* Dataset *
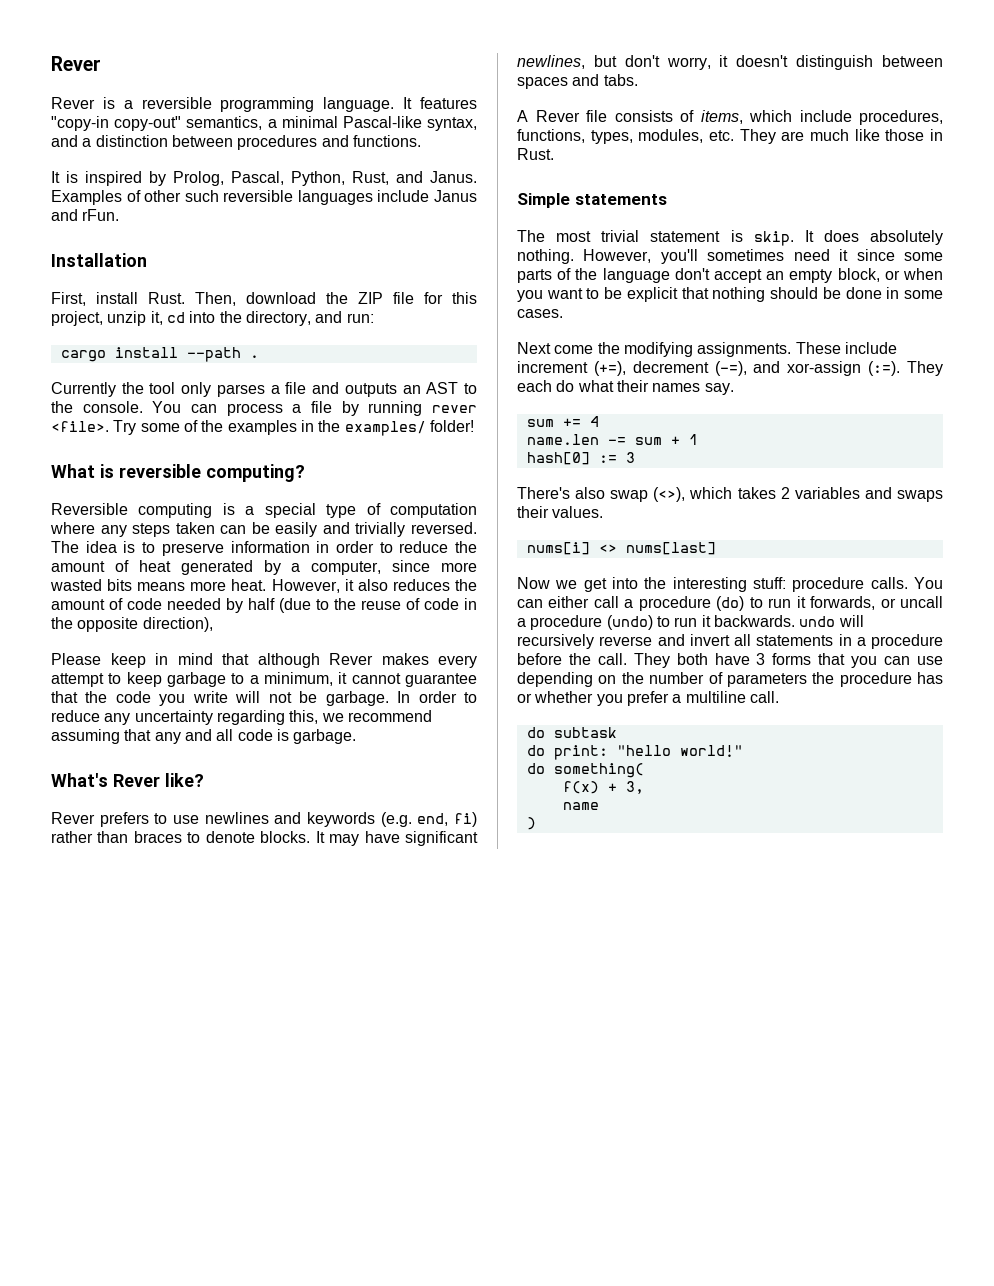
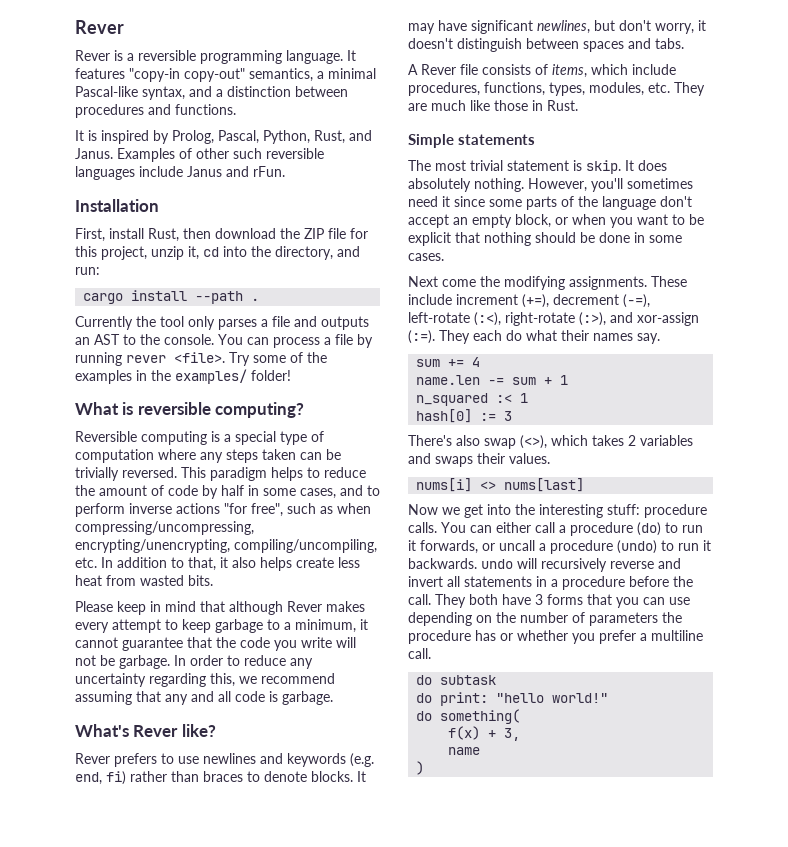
[148,292,236,306] Rust. Then, -> [148,228,211,242] Rust, then
[275,522,477,537] [51,541,374,556] easily and trivially reversed. The idea is to preserve information in order -> [75,467,303,481] trivially reversed. This paradigm helps
[138,560,477,575] [50,579,477,593] [51,598,477,613] [51,617,213,632] heat generated by a computer, since more wasted bits means more heat. However, it also reduces the amount of code needed by half (due to the reuse of code in the opposite direction), -> [168,485,380,499] [75,503,371,517] [75,521,254,535] [75,539,377,553] [75,557,360,571] [75,575,213,586] code by half in some cases, and to perform inverse actions "for free", such as when compressing/uncompressing, encrypting/unencrypting, compiling/uncompiling, etc. In addition to that, it also helps create less heat from wasted bits.
(747, 368) none -> [408,312,606,326] left-rotate (:<), right-rotate (:>),
(698, 439) none -> [416,393,529,406] // n_squared :< 1

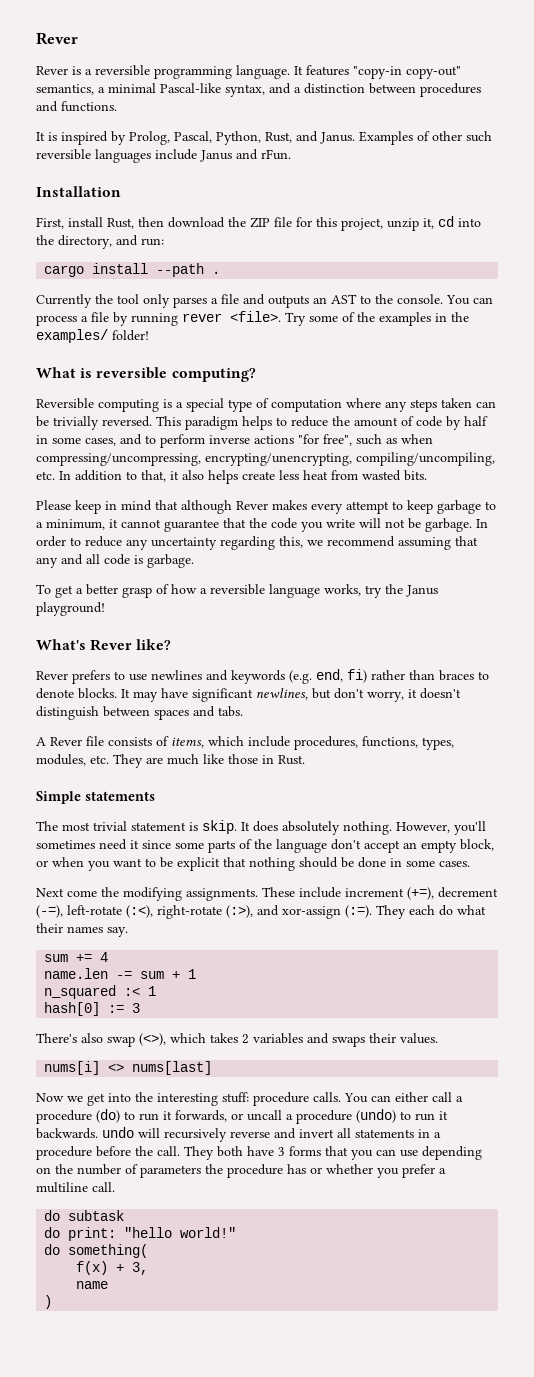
(333, 698) none -> [36,584,438,598] [36,602,105,616] // To get a better grasp of how a reversible language works, try the Janus playground!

* Assignment *
What you give back must match the lines from the start of the records through the line that contains "[138,560,477,575] [50,579,477,593] [51,598,477,613]", exactly, with the pictures left out.

* Worked solution *
[148,292,236,306] Rust. Then, -> [148,228,211,242] Rust, then
[275,522,477,537] [51,541,374,556] easily and trivially reversed. The idea is to preserve information in order -> [75,467,303,481] trivially reversed. This paradigm helps
[138,560,477,575] [50,579,477,593] [51,598,477,613] [51,617,213,632] heat generated by a computer, since more wasted bits means more heat. However, it also reduces the amount of code needed by half (due to the reuse of code in the opposite direction), -> [168,485,380,499] [75,503,371,517] [75,521,254,535] [75,539,377,553] [75,557,360,571] [75,575,213,586] code by half in some cases, and to perform inverse actions "for free", such as when compressing/uncompressing, encrypting/unencrypting, compiling/uncompiling, etc. In addition to that, it also helps create less heat from wasted bits.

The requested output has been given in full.